I've been using the Galaxy S20 Ultra for a couple days now, and that means it's time to share the first photos I've taken with it — and some of my initial thoughts on how it's performing as well.

Main camera

Samsung talked a big game about its new 108MP camera that uses 9-to-1 pixel binning to take 12MP photos with an absolutely massive effective pixel size. It should, theoretically, be Samsung's most capable camera ever.

Be sure to click on each image to view at full size.

In my initial time with the S20 Ultra, I can tell that Samsung hasn't changed the "look" of its photos much.

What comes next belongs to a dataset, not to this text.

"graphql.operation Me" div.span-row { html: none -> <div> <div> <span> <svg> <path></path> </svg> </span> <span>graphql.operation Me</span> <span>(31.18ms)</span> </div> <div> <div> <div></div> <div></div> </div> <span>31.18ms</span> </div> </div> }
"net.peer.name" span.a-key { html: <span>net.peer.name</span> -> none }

They're still "Samsung" photos, for lack of a better explanation, in terms of how the colors pop with a little extra saturation, how the brightness is kept high, and how HDR feels a little overdone in some scenarios.

The fundamentals have improved considerably, but Samsung's processing can still feel heavy-handed.

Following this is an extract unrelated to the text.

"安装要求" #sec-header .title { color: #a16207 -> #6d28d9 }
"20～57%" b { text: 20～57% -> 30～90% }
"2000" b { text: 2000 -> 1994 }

But the fundamentals have clearly improved, because this sensor and lens are clear upgrades from the past generation and are starting the camera off on a much higher level. In good lighting, you can get some incredible detail and extremely crisp lines. Everything is surprisingly neat, and with this big sensor you get fantastic natural bokeh that makes me wonder why you'd bother with portrait mode (check the photo of the blue coffee cup).

That doesn't mean these photos are perfect, though. Even with improved fundamentals, it still feels like Samsung's processing misses the mark sometimes. It'll blow out the highlights or way overdo HDR sometimes to the point of being jarring. I would love to have seen Samsung scale back its HDR processing to be a little less obtuse, but it doesn't seem to have done so — it's a similar playbook as before.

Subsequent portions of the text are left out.